*YOUR INSTRUCTIONS*: Return verbatim the line containing "China, 2012: 17000000 -> 13000000" together with all lines that follow it, through the end of the records.

*Difference listings*:

+++

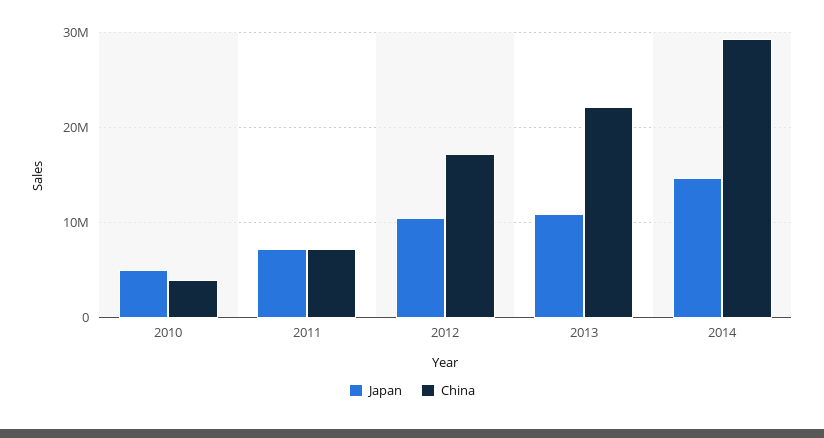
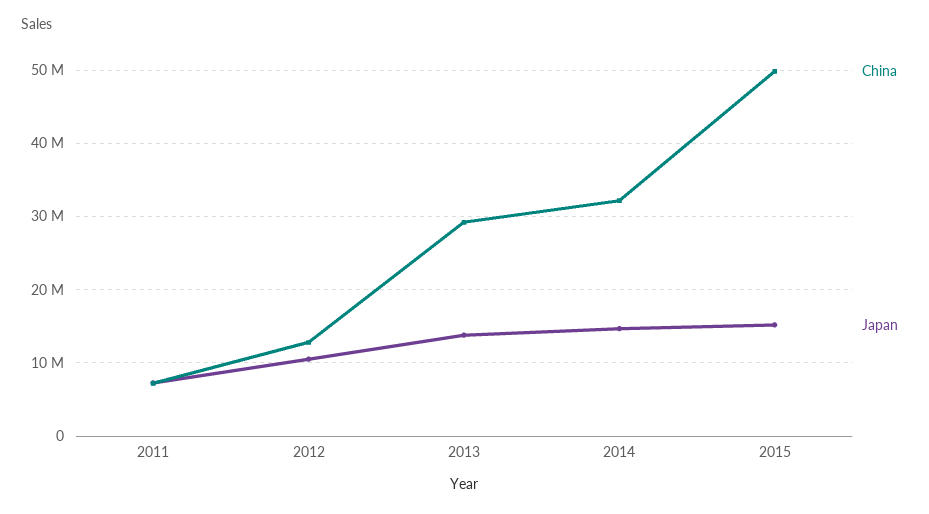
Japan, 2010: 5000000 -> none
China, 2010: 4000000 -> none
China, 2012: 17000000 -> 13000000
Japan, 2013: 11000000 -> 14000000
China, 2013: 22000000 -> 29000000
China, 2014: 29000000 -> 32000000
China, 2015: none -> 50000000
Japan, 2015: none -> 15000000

+++

*ANSWER FOR THIS EXERCISE*:
China, 2012: 17000000 -> 13000000
Japan, 2013: 11000000 -> 14000000
China, 2013: 22000000 -> 29000000
China, 2014: 29000000 -> 32000000
China, 2015: none -> 50000000
Japan, 2015: none -> 15000000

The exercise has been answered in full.